Task item |
Copy exactly the lines that run from the line containing "discount: 50.00 -> none" to the end of the material below, both ends included.
[Extracted entries Boundary: Start]
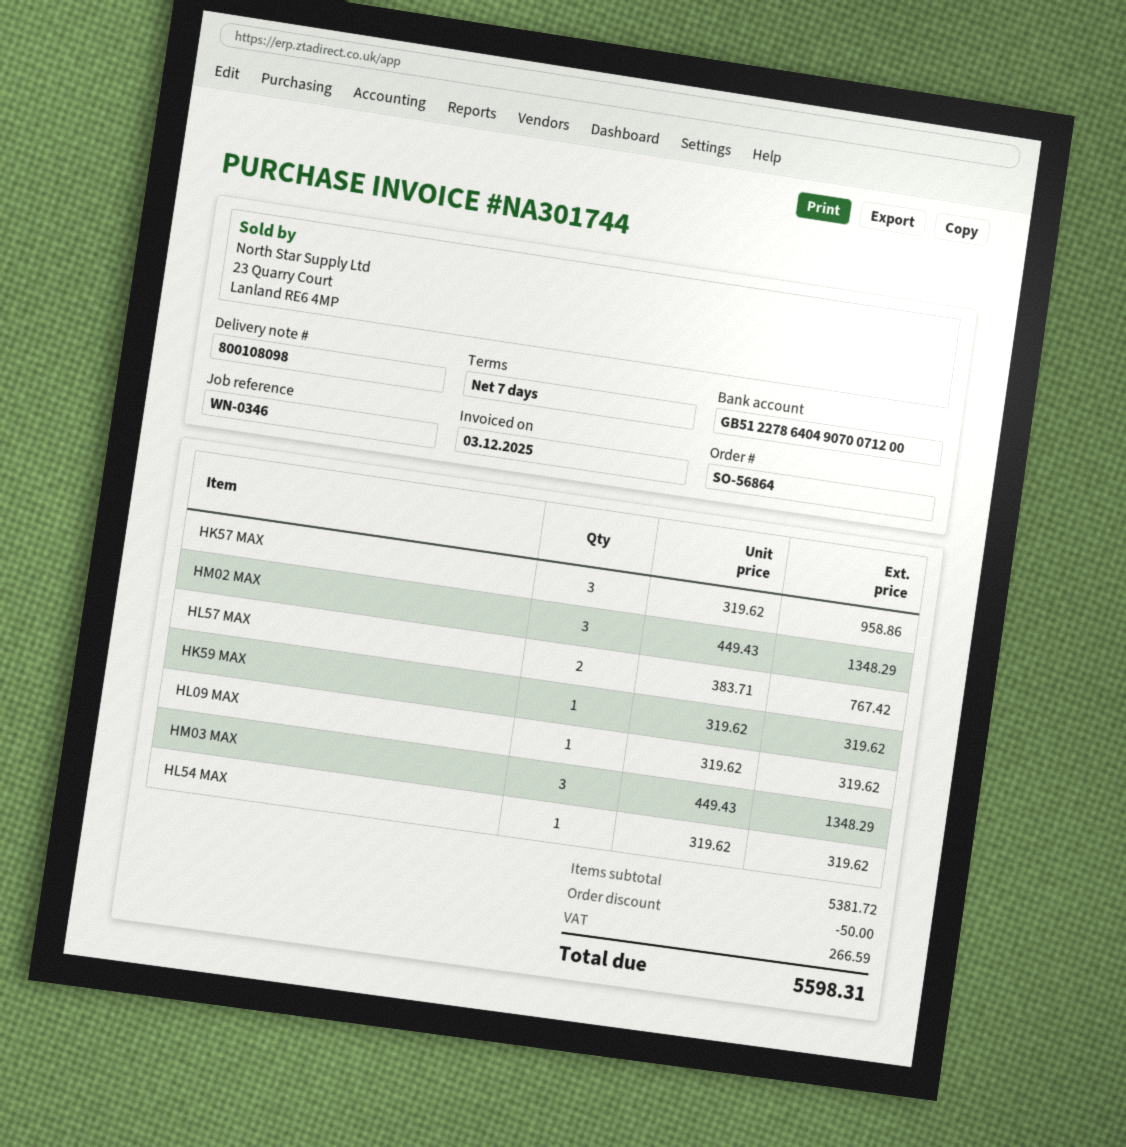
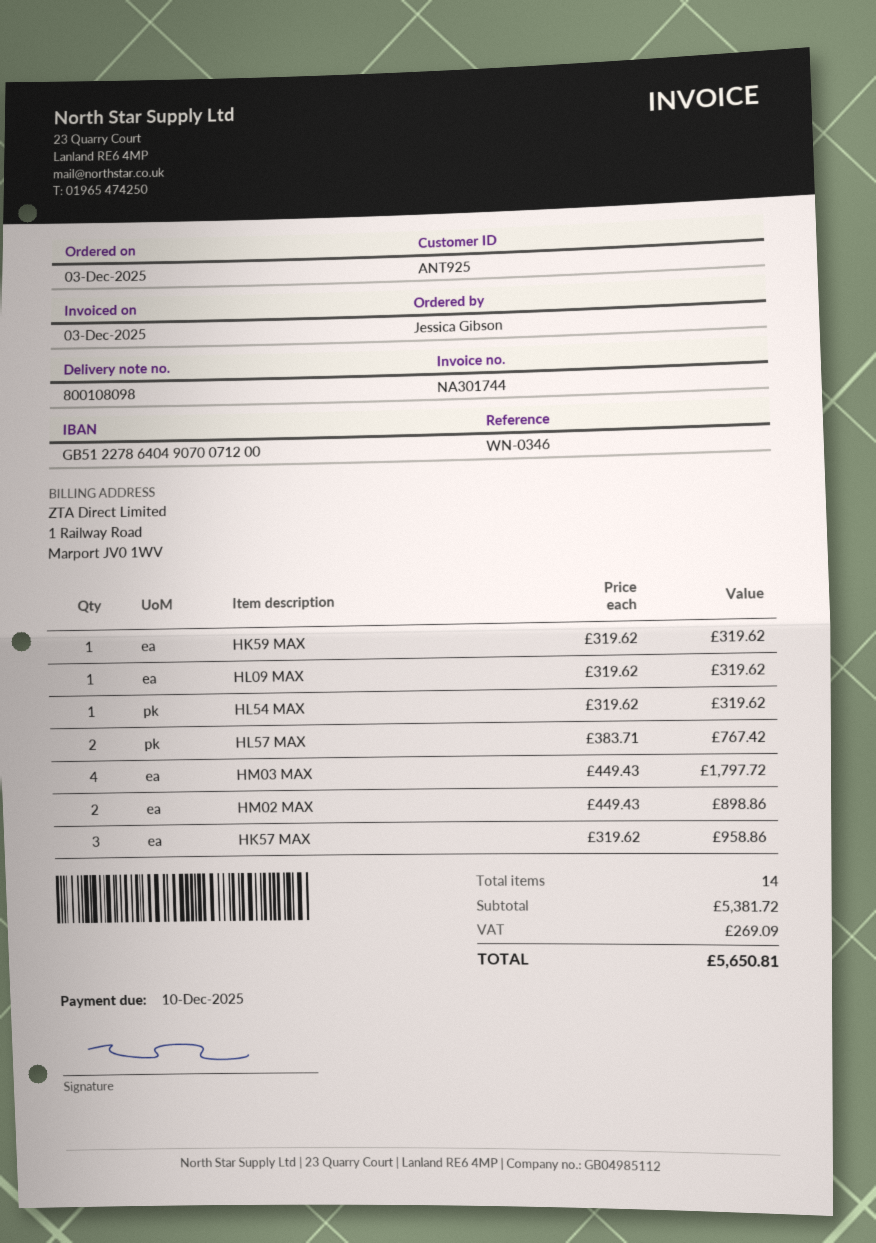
HM02 MAX: 3 x 449.43 = 1348.29 -> 2 x 449.43 = 898.86
HM03 MAX: 3 x 449.43 = 1348.29 -> 4 x 449.43 = 1797.72
discount: 50.00 -> none
tax: 266.59 -> 269.09
total: 5598.31 -> 5650.81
[Extracted entries Boundary: End]
Response |
discount: 50.00 -> none
tax: 266.59 -> 269.09
total: 5598.31 -> 5650.81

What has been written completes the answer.